What Credit Score Is Needed to Buy a Car?
There’s a saying I’ve found to be true countless times over the years:
“In Europe 100 miles is a long way, but in America 100 years is a long time.”
America is massive and, even if you aren’t making cross-state journeys, it could be hours by car to get to the next large town over, or to reach a specialty store. The daily commute in the US in 2019 was almost a full hour for a round trip alone!
Combine that with an estimated 289.5 million registered vehicles in the US alone, it’s apparent just how vital cars are to our daily life.
So what happens when you need to buy a new car? Most of us don’t have the money to buy new out of pocket, so you’ll need to get some sort of auto finance, which will be affected by your credit score.
That’s why we here at Grow Credit are tackling what credit score is needed to buy a car in this post.
In this post we’ll cover:
What is a credit score?
What credit score is needed to buy a car?
Why you should care about auto finance
How does credit score affect car repayments?
How to raise your credit score without any effort
Let’s get started.
What is a credit score?
A credit score is a number which represents how confident lenders can be that you will be able to repay them.
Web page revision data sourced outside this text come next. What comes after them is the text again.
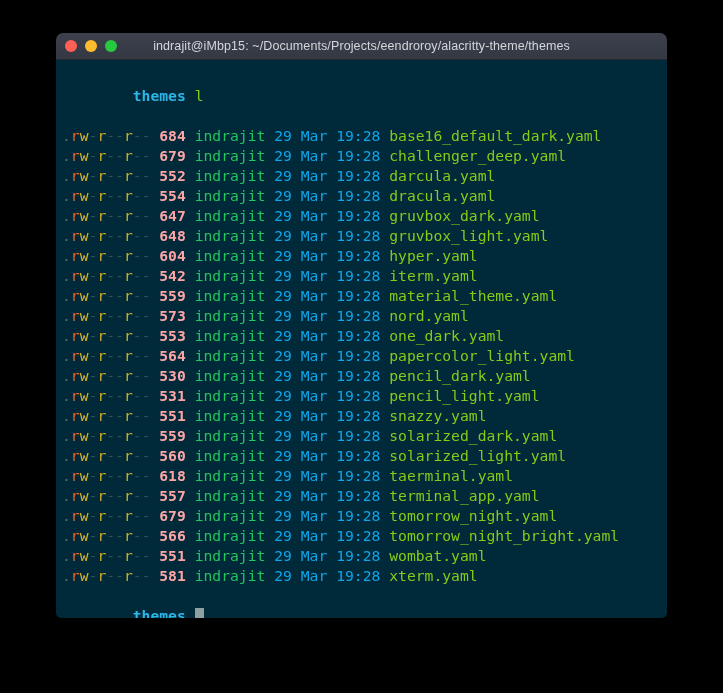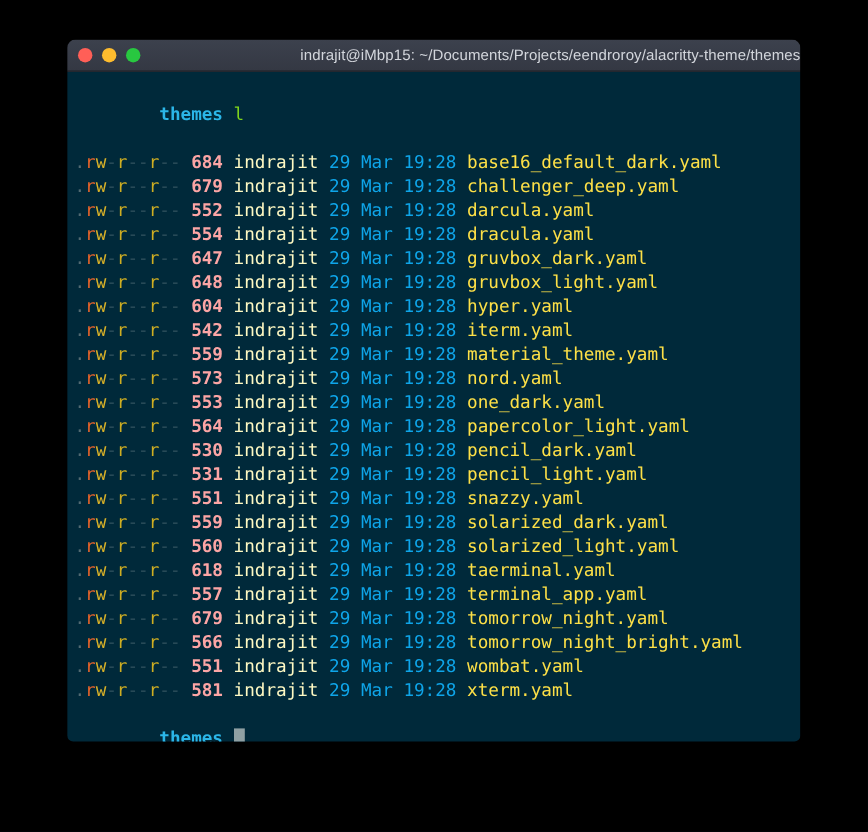"indrajit@iMbp15:" #window-title { text-align: right -> center }
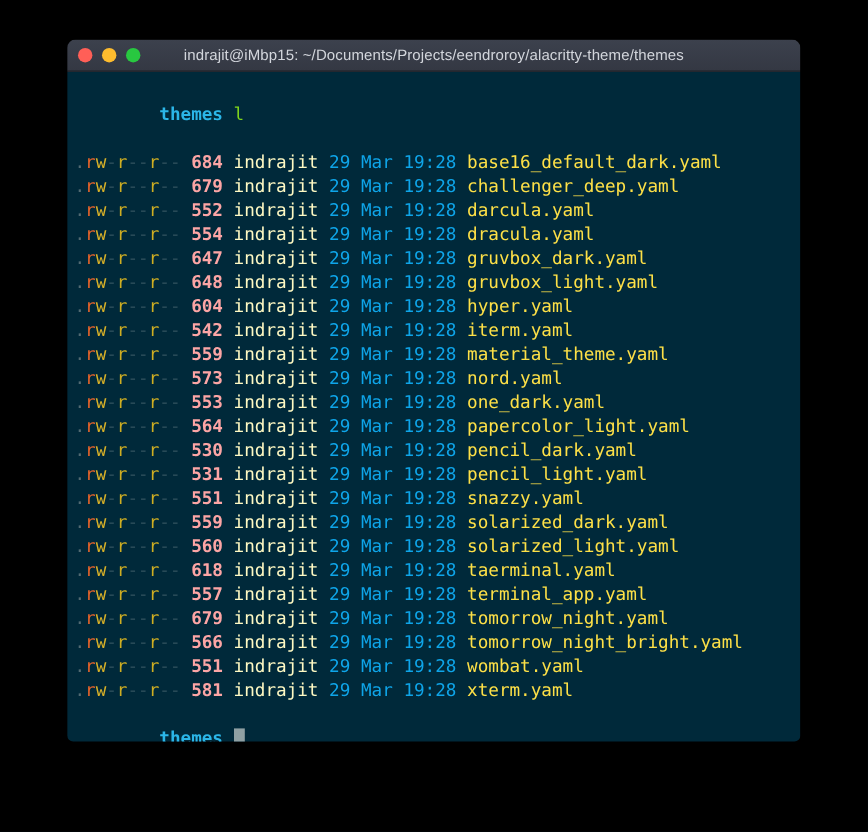"indrajit" .c-user { color: #fef9c3 -> #22c55e }
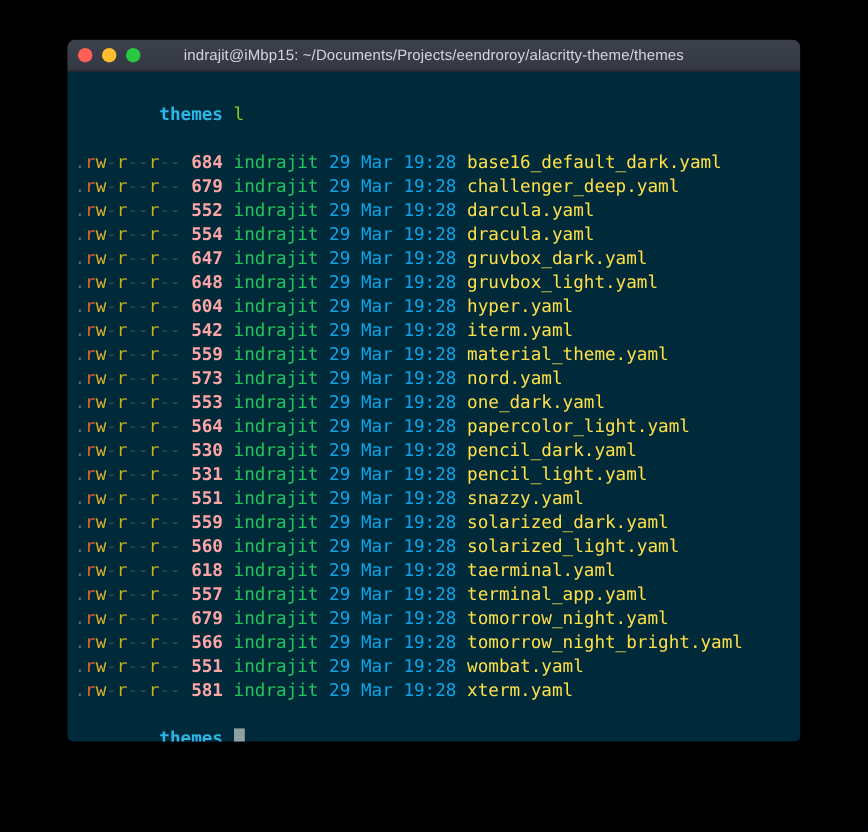"base16_default_dark.yaml" .c-file { color: #fde047 -> #84cc16 }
For example, someone with a low credit score will be seen as either unreliable or inexperienced in borrowing money, and so most lenders will be unwilling to let you take on any credit.
Having a bad credit score will also mean that, even if you are able to get access to a form of credit, it will usually come with a much higher interest rate to compensate for the perceived risk on the lender’s part. In other words, a bad score will make you either ineligible for credit, or mean that you have to pay a huge amount more to clear your debts.
A good credit score, however, has the opposite effect - it makes it easy for lenders to trust that you can repay them. This leads to being eligible for many more forms of credit (auto loans, mortgages, credit cards, etc), and generally having lower interest rates to boot.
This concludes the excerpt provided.